今週(8月29日~9月4日)の相場動向
相場回顧 BTC(ビットコイン):米雇用統計を前に方向感に乏しい展開
ビットコインは、クジラ投資家(BTC黎明期からの大量保有者)の動向やトランプ政策に対する懸念が相場の重しとなり、主要経済指標を控えて方向感に乏しい展開となった。
先週に続き大口保有者による資産移動が確認され、一時はBTC=108,000ドル(約1,598万円)付近まで下落した。トランプ米大統領の関税政策を違法とする高裁判決を受け、市場の不透明感が強まったこともリスクオフ売りを強めた。
一方で、SEC(米証券取引委員会)とCFTC(米国商品先物取引委員会)が暗号資産関連の共同声明を発表したことで規制整備への期待が高まり、企業による継続的な購入も確認される中、相場はBTC=112,000ドル(約1,657万円)付近まで持ち直した。
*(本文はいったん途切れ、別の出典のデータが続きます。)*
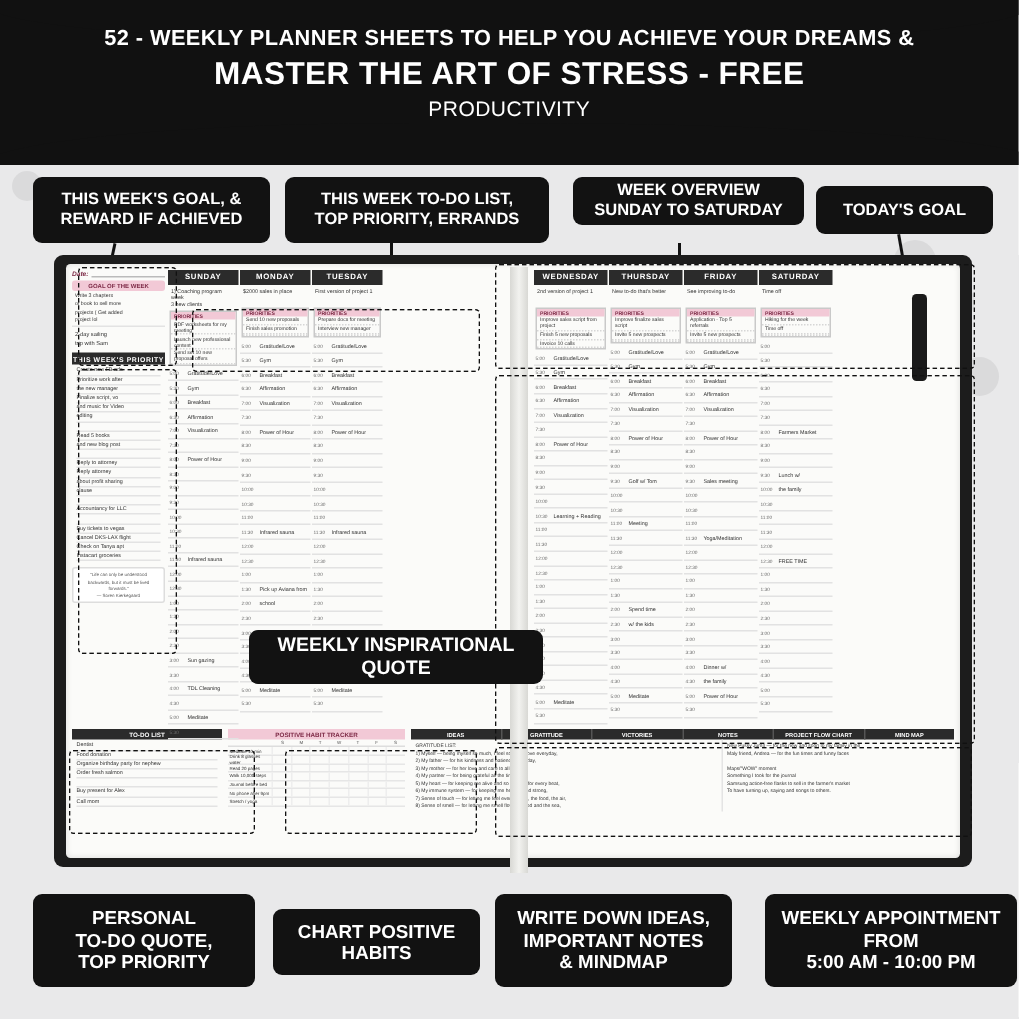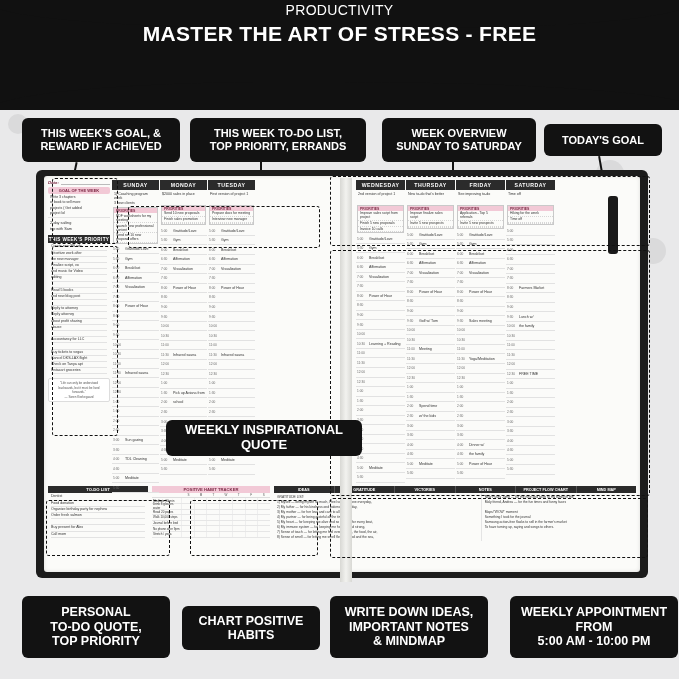--- a/index.html
+++ b/index.html
@@ -117,29 +117,30 @@
   <div class="bgdot" style="left:596px;top:52px;width:28px;height:28px;"></div>
   <div class="bgdot" style="left:628px;top:82px;width:22px;height:22px;"></div>
   <div class="bgdot" style="left:604px;top:108px;width:18px;height:18px;"></div>
   <div class="bgdot" style="left:640px;top:130px;width:26px;height:26px;"></div>
   <div class="bgdot" style="left:612px;top:158px;width:16px;height:16px;"></div>
   <div class="bgdot" style="left:8px;top:6px;width:20px;height:20px;"></div>
   <div class="bgdot" style="left:26px;top:30px;width:14px;height:14px;"></div>
 </div>
 
 <div id="header">
+  <div class="hdr-line" id="hdr1">52 - WEEKLY PLANNER  SHEETS TO HELP YOU ACHIEVE YOUR DREAMS &amp;</div>
+  <div class="hdr-line" id="hdr2">MASTER THE ART OF STRESS - FREE</div>
   <div class="hdr-line" id="hdr3">PRODUCTIVITY</div>
-  <div class="hdr-line" id="hdr2">MASTER THE ART OF STRESS - FREE</div>
 </div>
 
 <div class="callout" style="left:22px;top:118px;width:158px;height:44px;font-size:11px;white-space:pre-line;">THIS WEEK'S GOAL, &amp;
 REWARD IF ACHIEVED</div>
 <div class="callout" style="left:190px;top:118px;width:176px;height:44px;font-size:11px;white-space:pre-line;">THIS WEEK TO-DO LIST,
 TOP PRIORITY, ERRANDS</div>
-<div class="callout" style="left:382px;top:118px;width:154px;height:44px;font-size:11px;white-space:pre-line;">WEEK OVERVIEW
+<div class="callout" style="left:382px;top:118px;width:154px;height:32px;font-size:11px;white-space:pre-line;">WEEK OVERVIEW
 SUNDAY TO SATURDAY</div>
 <div class="callout" style="left:544px;top:124px;width:118px;height:32px;font-size:11px;white-space:pre-line;text-align:center;">TODAY'S GOAL</div>
 
 <div class="arrow" style="left:74px;top:162px;width:1.6px;height:16px;transform:rotate(12deg);"></div>
 <div class="arrow" style="left:260px;top:162px;width:1.6px;height:16px;"></div>
 <div class="arrow" style="left:452px;top:162px;width:1.6px;height:16px;"></div>
 <div class="arrow" style="left:600px;top:156px;width:1.6px;height:22px;transform:rotate(-10deg);"></div>
 
 <div id="book">
   <div id="page">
国内でも金融庁が暗号資産税制の改正要望を提出し、あわせて第二回ワーキンググループが開催されるなど、規制環境の整備が進展していることが意識された。さらにエリック・トランプ氏が関与するマイニング企業アメリカン・ビットコイン【ABTC】がナスダックに上場したことも投資家の関心を集めた。
しかし、週末にかけては、米雇用統計を前に慎重姿勢が強まり、上値の重い展開が続いた。本日の発表次第で利下げ観測がどう傾くかが最大の焦点であり、今後の方向感を左右するとみられる。
来週(9月5日~9月11日)の相場予想
BTC(ビットコイン)は規制整備が下支えとなる一方、米CPIと関税問題が相場の焦点に
来週のビットコインは、米国の物価指標とトランプ政権の関税政策を巡る動向に振られ、不安定な値動きが継続すると予想される。
週前半は手掛かり材料に乏しく、米雇用統計の結果を消化しつつ、8月の米消費者物価指数(CPI)待ちで慎重な値動きになると考えられる。
その後、CPIが市場予想を上回ればインフレ懸念が再燃し、利下げ期待が後退することでビットコインには売り圧力がかかる可能性がある。一方、予想を下回ればインフレ鈍化を確認する材料となり、リスク資産全体の買い戻しにつながる展開が想定される。
また、トランプ米大統領が関税政策を違法とする高裁判決を不服として最高裁に上告しており、今後の展開次第では市場心理を大きく揺さぶる要因となる。関税問題の長期化や不透明感が意識されればリスクオフにつながりやすいが、反対に緩和的な着地点が見えてくれば相場の支援材料になりうる。
FOMC(米連邦公開市場委員会)を控え金融市場では不透明感が続いているものの、暗号資産市場では規制整備や企業参入といった新しい動きが継続しており、下支え要因となるだろう。
直近の価格レンジとして、上値はBTC=115,000ドル(約1,702万円)、下値はBTC=105,000ドル(約1,554万円)を意識する。